Modification records:
== Segment start ==
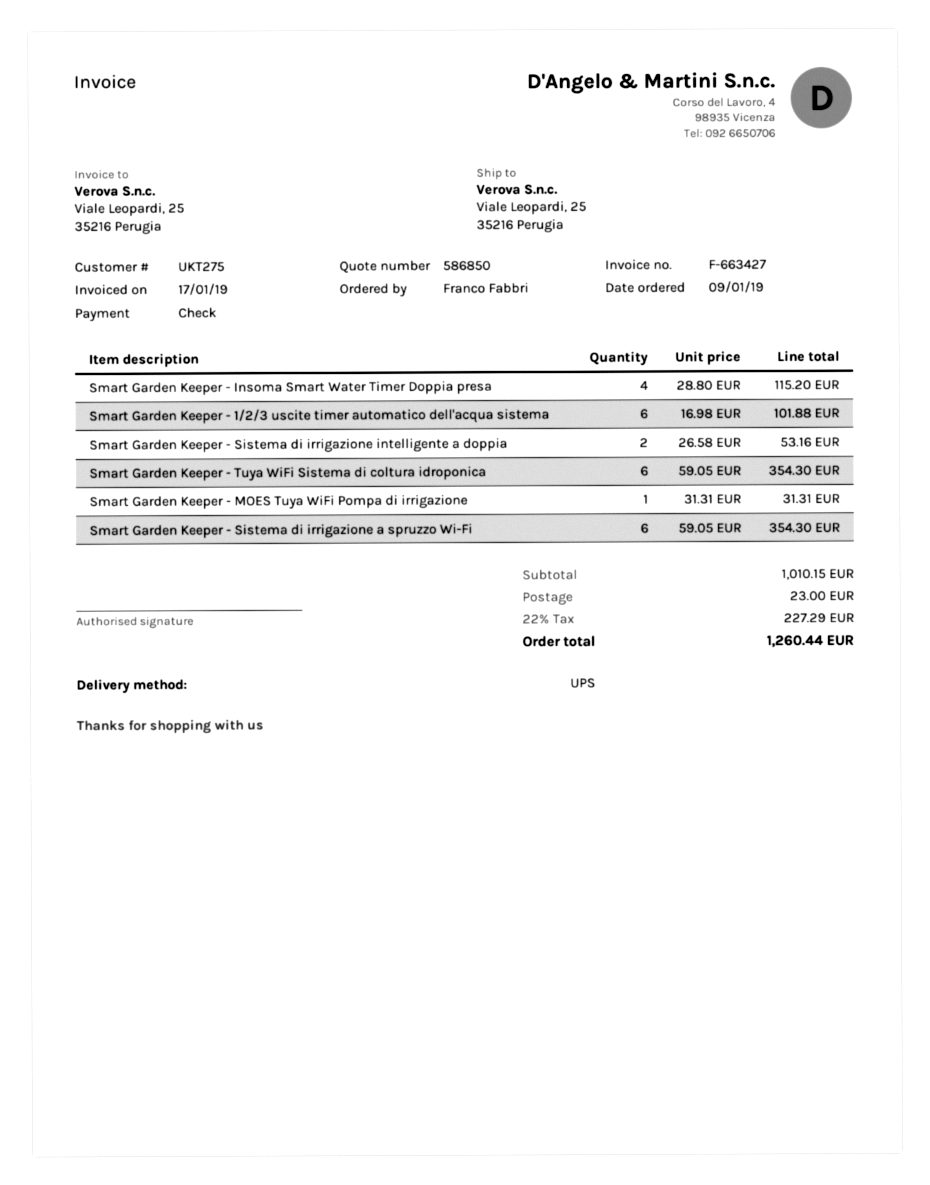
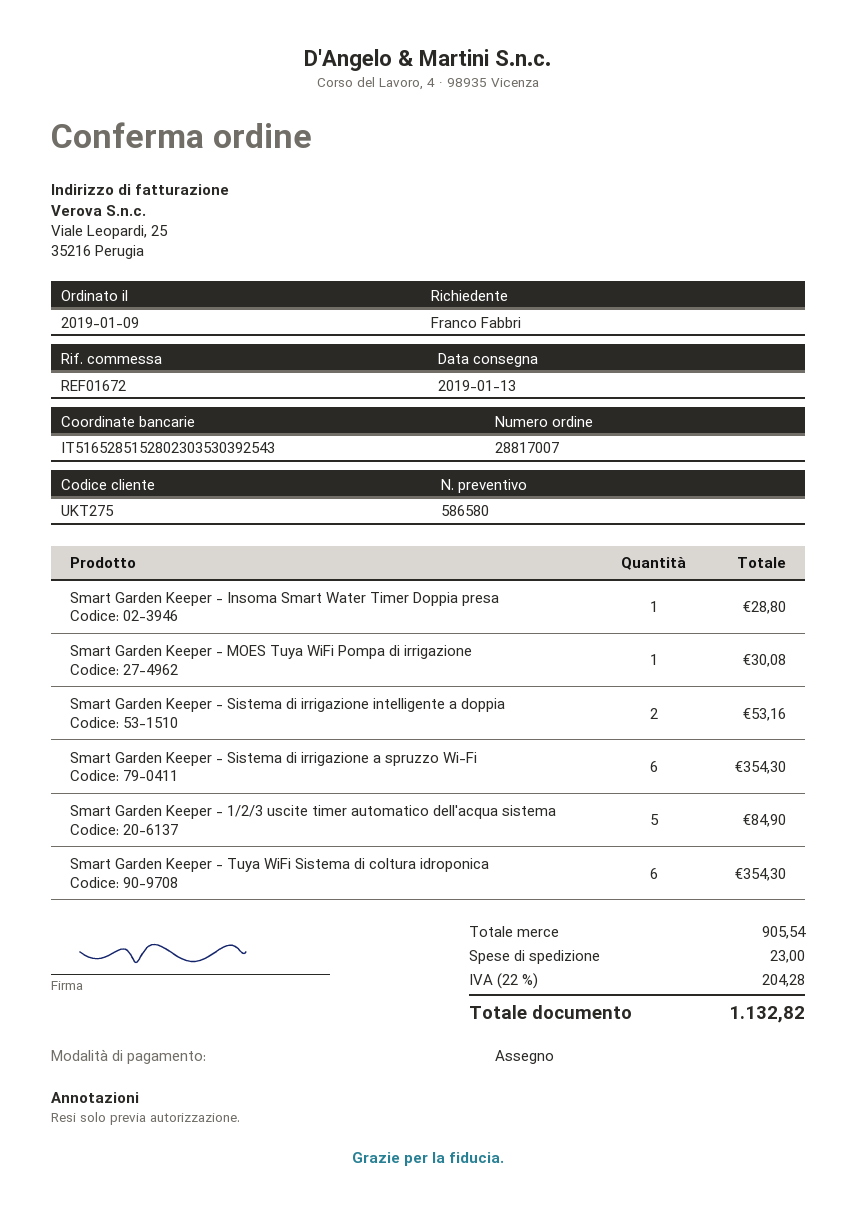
quote number: 586850 -> 586580
Smart Garden Keeper - Insoma Smart Water Timer Doppia presa: 4 for 115.20 -> 1 for 28.80
Smart Garden Keeper - 1/2/3 uscite timer automatico dell'acqua sistema: 6 for 101.88 -> 5 for 84.90
Smart Garden Keeper - MOES Tuya WiFi Pompa di irrigazione: 1 for 31.31 -> 1 for 30.08
subtotal: 1010.15 -> 905.54
tax: 22% = 227.29 -> 22% = 204.28
total: 1260.44 -> 1132.82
== Segment end ==
Work to be completed:
Print every entry verbatim and leave all pictures out.

Solved problem:
quote number: 586850 -> 586580
Smart Garden Keeper - Insoma Smart Water Timer Doppia presa: 4 for 115.20 -> 1 for 28.80
Smart Garden Keeper - 1/2/3 uscite timer automatico dell'acqua sistema: 6 for 101.88 -> 5 for 84.90
Smart Garden Keeper - MOES Tuya WiFi Pompa di irrigazione: 1 for 31.31 -> 1 for 30.08
subtotal: 1010.15 -> 905.54
tax: 22% = 227.29 -> 22% = 204.28
total: 1260.44 -> 1132.82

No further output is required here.